If you really are worried, whack the chicken part with a mallet a few times first to soften it up...but don't chop it up...that can be dangerous...


----------



## Lynn In Tenn (Aug 20, 2009)

Hearing the bones crack is a good sound. Then you know they're chewing their food


----------



## JayJayisme (Aug 2, 2009)

My two pups had all sorts of problems on different high-end kibbles but I too finally found TOTW Pacific Stream to their liking. One thing I noticed though is that they produced a LOT of poop on this food. While it's true this food has no grains, it does have potato as the filler. I think they literally pooped all of it out because both of them were going frequently and leaving rather large piles.
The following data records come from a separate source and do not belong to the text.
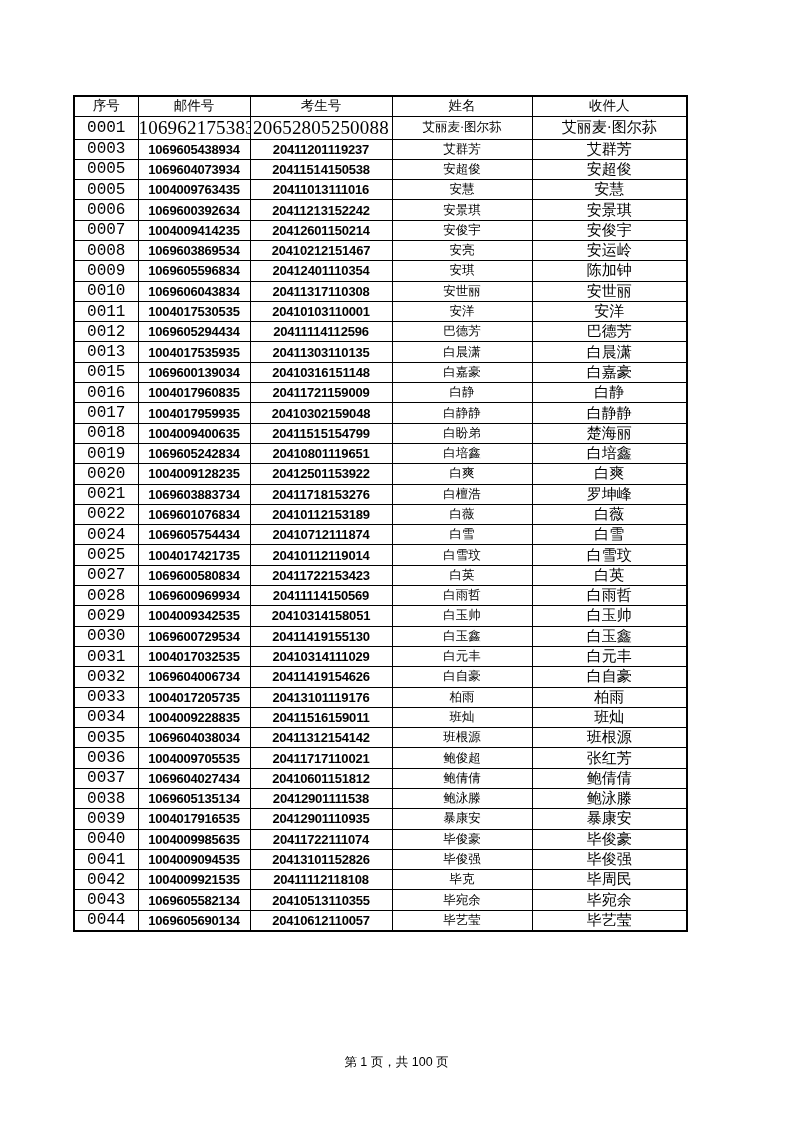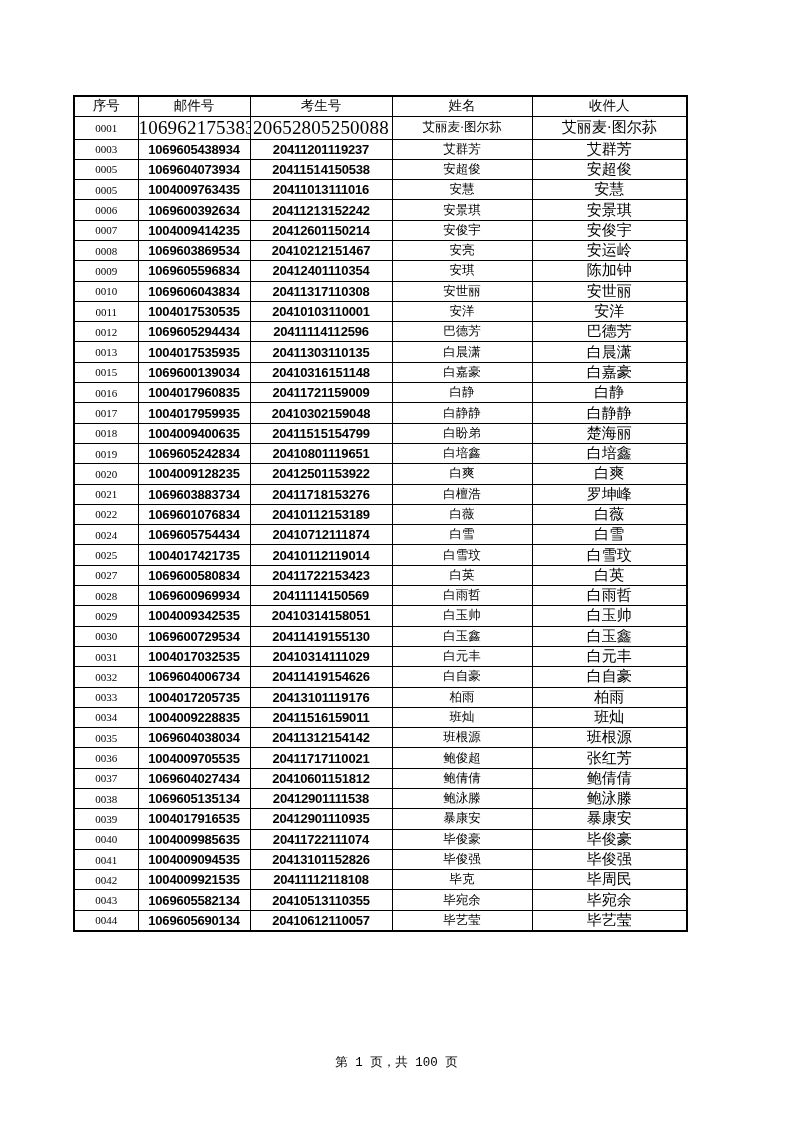--- a/index.html
+++ b/index.html
@@ -45,8 +45,8 @@
     font-family: "Liberation Serif", "DejaVu Serif", serif;
   }
   td.c-seq {
-    font-size: 11px;
-    font-family: Liberation Serif, serif;
+    font-size: 16px;
+    font-family: Liberation Mono, monospace;
   }
   td.c-mail, td.c-cand {
     font-size: 13px;

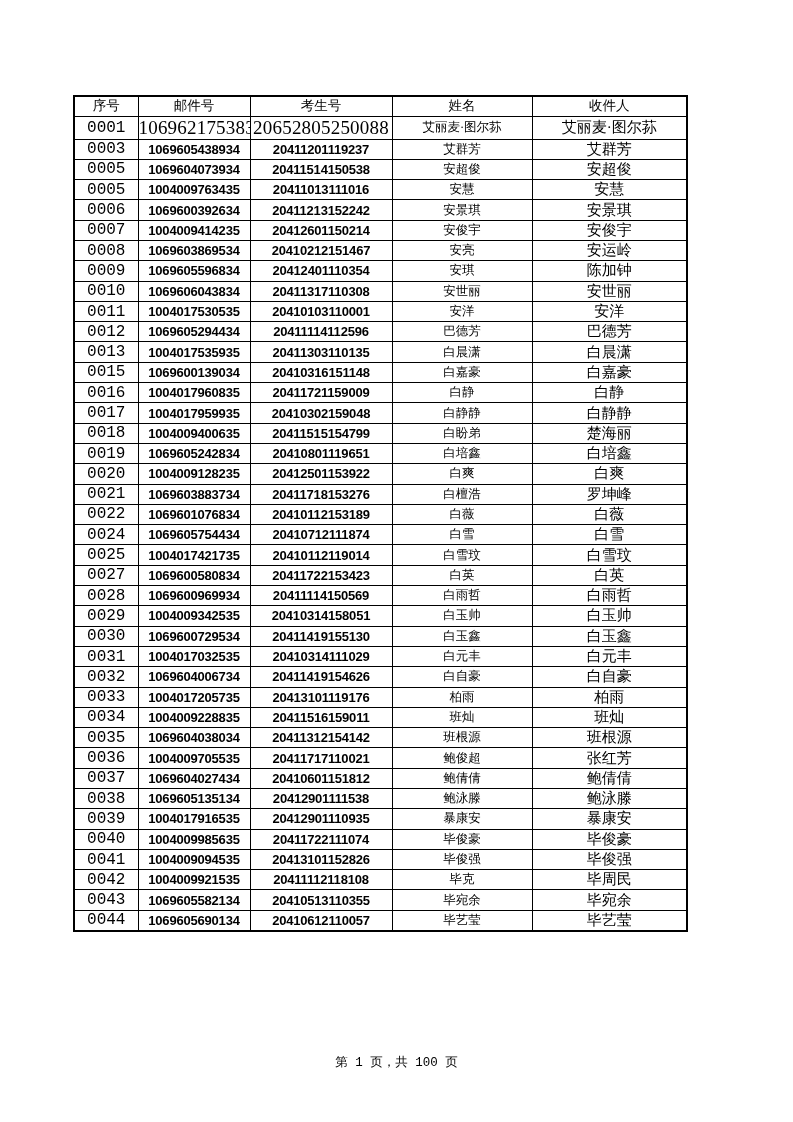--- a/index.html
+++ b/index.html
@@ -76,7 +76,7 @@
     width: 793px;
     text-align: center;
     font-size: 12.5px;
-    font-family: Liberation Mono, monospace;
+    font-family: Liberation Sans, sans-serif;
     color: #000;
   }
 </style>

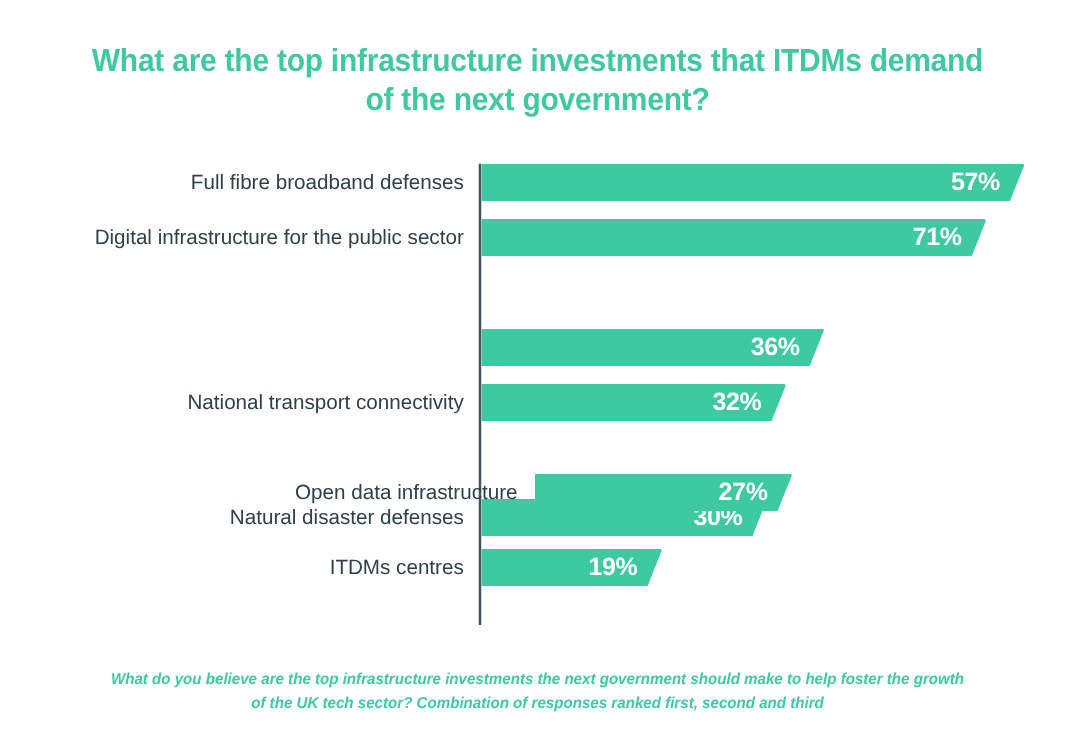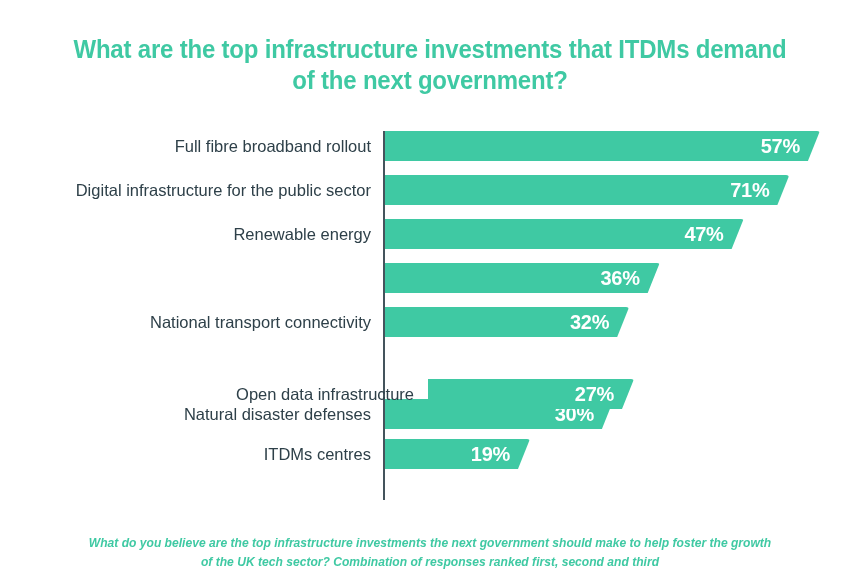--- a/index.html
+++ b/index.html
@@ -140,7 +140,7 @@
   <div class="axis-line"></div>
   <div class="bars" id="bars-container">
       <div class="bar-row" style="top: 0px;">
-        <div class="cat-label">Full fibre broadband rollout</div>
+        <div class="cat-label">Full fibre broadband defenses</div>
         <div class="bar" title="Full fibre broadband rollout" style="width: 434.91px;"></div>
         <div class="bar-value" style="left: 751.91px; width: 48px; text-align: right;">57%</div>
       </div>

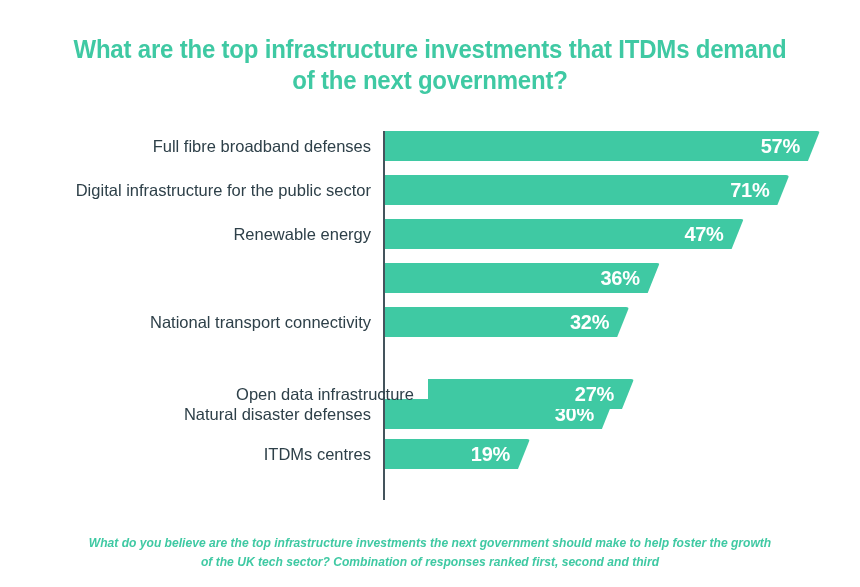--- a/index.html
+++ b/index.html
@@ -149,11 +149,6 @@
         <div class="bar" title="Digital infrastructure for the public sector" style="width: 404.39px;"></div>
         <div class="bar-value" style="left: 721.39px; width: 48px; text-align: right;">71%</div>
       </div>
-      <div class="bar-row" style="top: 88px;">
-        <div class="cat-label">Renewable energy</div>
-        <div class="bar" title="Renewable energy" style="width: 358.61px;"></div>
-        <div class="bar-value" style="left: 675.61px; width: 48px; text-align: right;">47%</div>
-      </div>
       <div class="bar-row" style="top: 132px;">
         <div class="bar" title="5G rollout" style="width: 274.68px;"></div>
         <div class="bar-value" style="left: 591.68px; width: 48px; text-align: right;">36%</div>

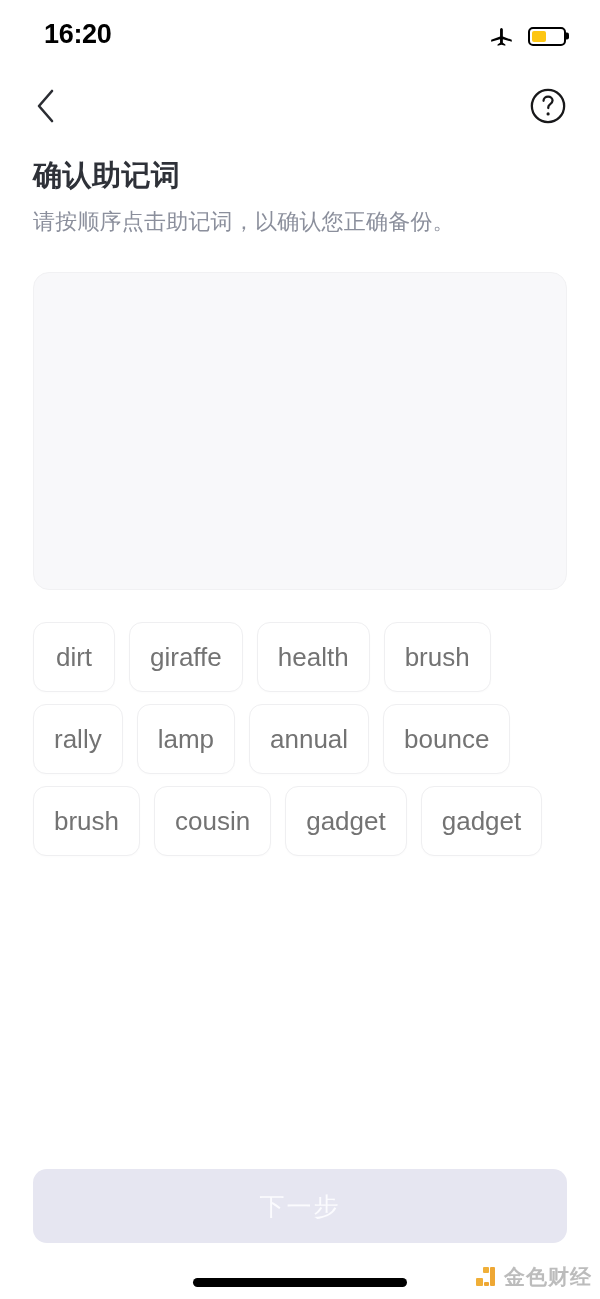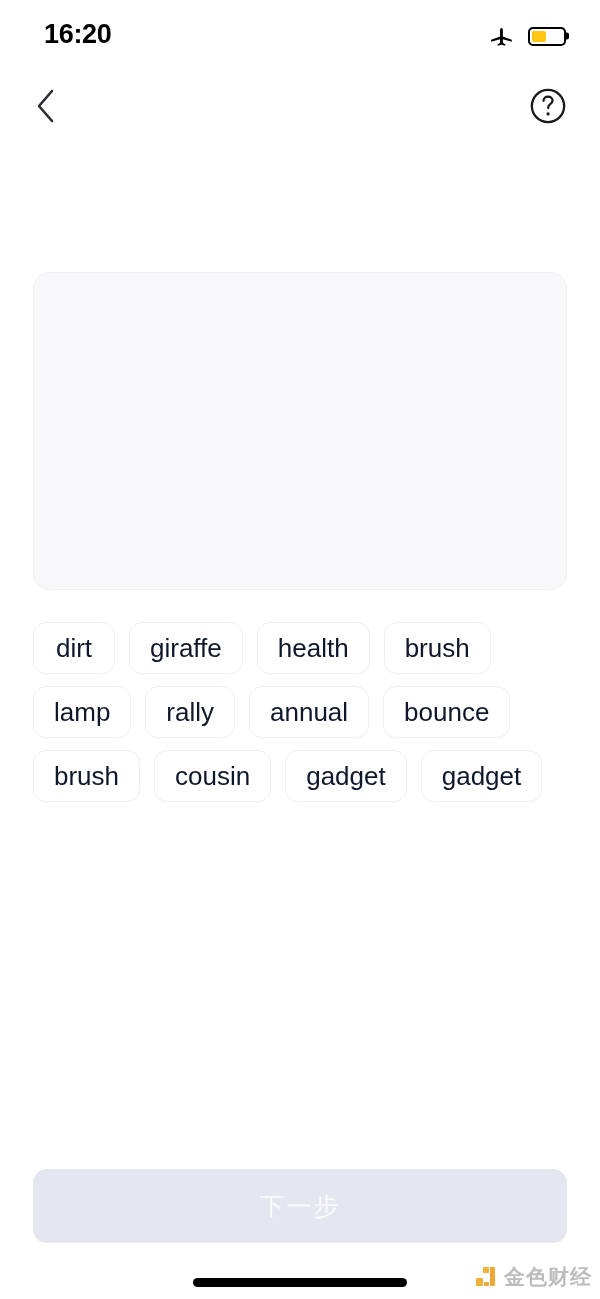--- a/index.html
+++ b/index.html
@@ -242,6 +242,10 @@
     </div>
   </div>
 
+  <div class="heading-block">
+    <div class="page-title">确认助记词</div>
+    <div class="page-subtitle">请按顺序点击助记词，以确认您正确备份。</div>
+  </div>
 
   <div class="answer-panel">
     <div class="answer-slots"></div>

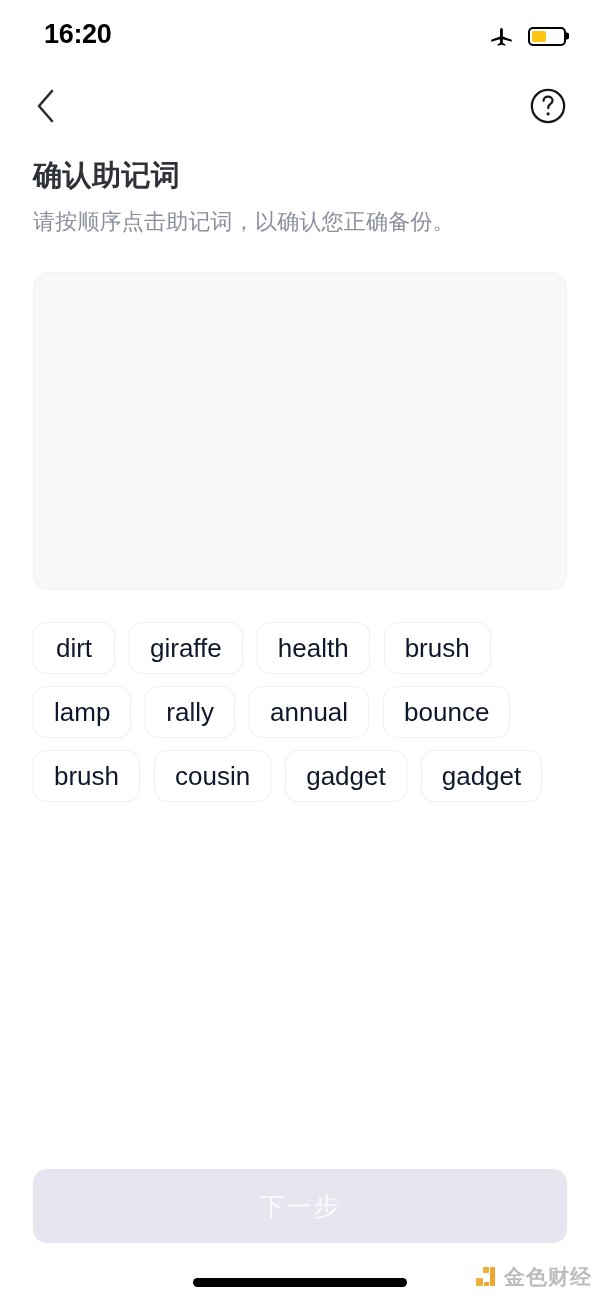--- a/index.html
+++ b/index.html
@@ -147,13 +147,13 @@
     border: 1px solid #efeff1;
     border-radius: 13px;
     padding: 0 20px;
-    height: 52px;
+    height: 70px;
     min-width: 82px;
     display: flex;
     align-items: center;
     justify-content: center;
     font-size: 26px;
-    color: #0f172a;
+    color: #737373;
     cursor: pointer;
     box-shadow: 0 1px 2px rgba(0,0,0,0.015);
   }

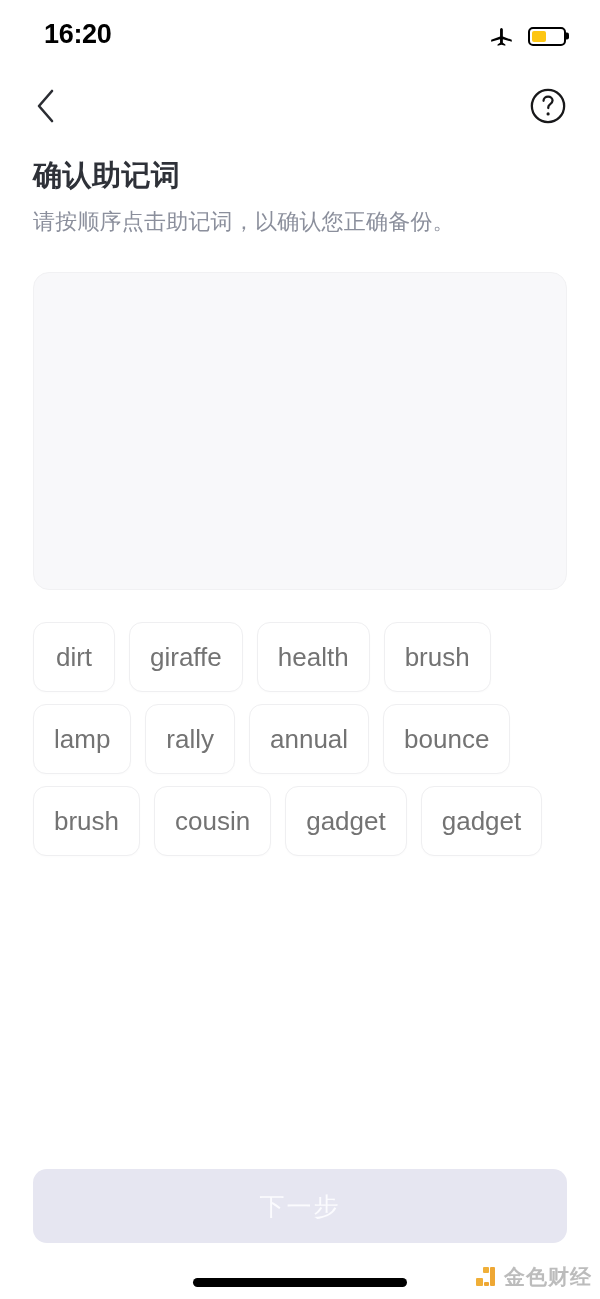--- a/index.html
+++ b/index.html
@@ -256,8 +256,8 @@
       <div class="word-chip">giraffe</div>
       <div class="word-chip">health</div>
       <div class="word-chip">brush</div>
+      <div class="word-chip">rally</div>
       <div class="word-chip">lamp</div>
-      <div class="word-chip">rally</div>
       <div class="word-chip">annual</div>
       <div class="word-chip">bounce</div>
       <div class="word-chip">brush</div>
I made the mistake of trying to "ease" them into RAW instead of switching cold-turkey. I had my reasons, and they fulfilled their purpose, but if I had to do it all over again and I had the option, I'd go cold-turkey and switch them to 100% RAW from the start. During this time, even when they were on 80% RAW and 20% TOTW, they had problems with hard poop. The problem didn't work itself out until I had them on 100% RAW for awhile with a good ratio of meat to bone. 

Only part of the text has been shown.